Interestingly, the way it is written in the manga, defeating Chaos has an anentropic effect, actually youthening the galaxy and extending how long it will continue to support new stars and life. This means that if done on a regular basis for all time, [...] The Big Bang never happened, or if it did it happened a very long time indeed before we think it happened, because our math for calculating it doesn't(and to be fair, can't) account for this effect.
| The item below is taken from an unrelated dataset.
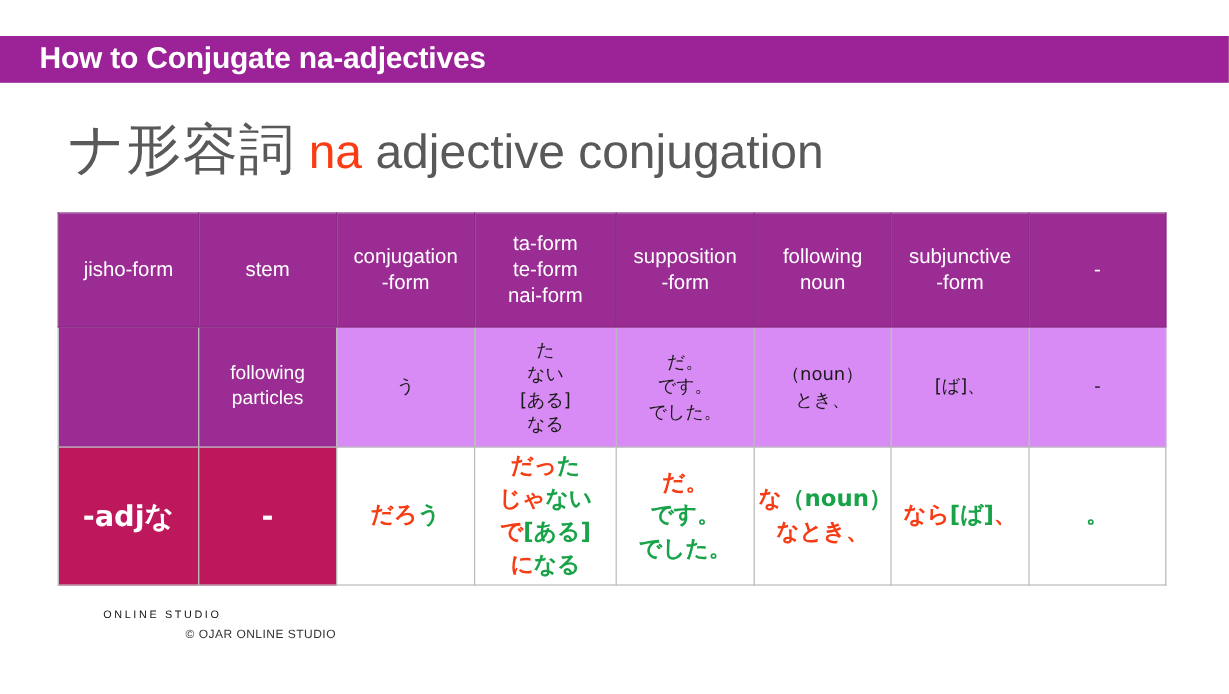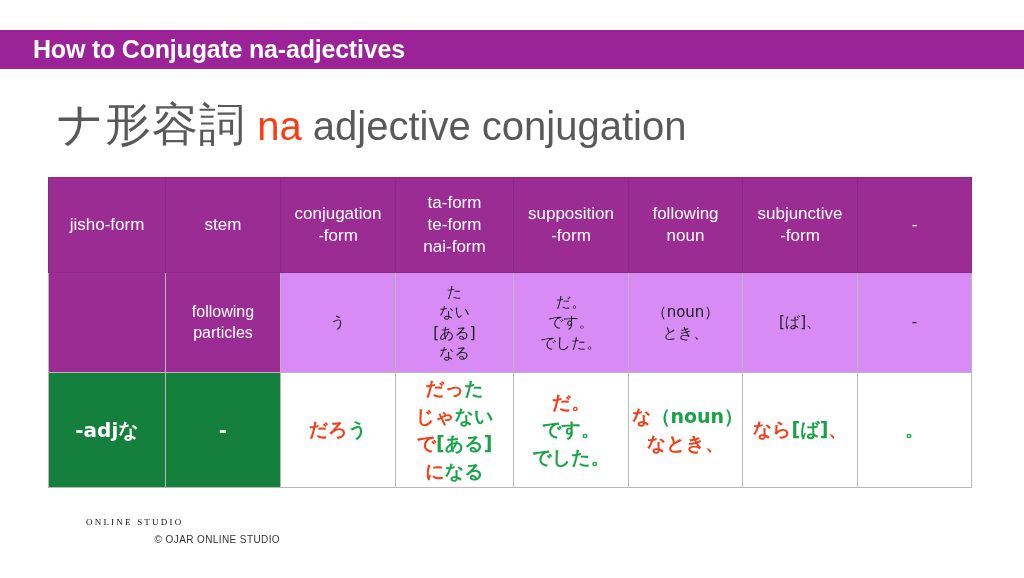"-adjな" .row-bot td.hdr-cell { background: #15803d -> #be185d; font-size: 20px -> 24px }
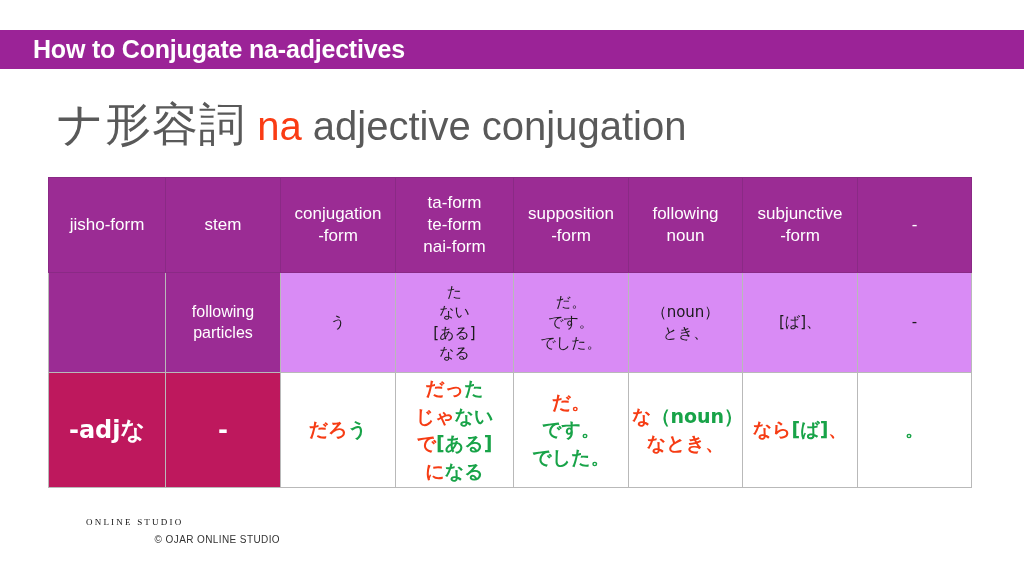"ONLINE STUDIO" .logo-sub { font-family: Liberation Serif, serif -> Liberation Sans, sans-serif; margin-top: 12px -> 2px }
It's more interesting than that. As we know, stars could only be born in spiral galaxies, it never happens in elliptical galaxies. But the laws of physics state that the spiral form would detoriate in an order of hundred million years.
So yeah, physicists came to the the whole "dark matter" making up to 96% of the universe idea just so they could explain the galaxies staying spiral.
Do you catch my drift? :wink:

Characterization in general was much better in the manga, and I feel that the manga versions, while often darker, are actually easier to redeem.

This is 50/50 true/untrue. Sometimes anime skips many vitail details to the character personality, sometimes manga makes it so short there's just no time to show any personality traits. I mean the four dark generals. In the manga they are as expendable as the anime youma, on the basis "came, opened his mouth to speak, was blasted away". The only excveption is Kunzite who gets a second try. In the anime their personalities are much deeper and detailed, we feel each other as a person, not some bland monster-of-the-week.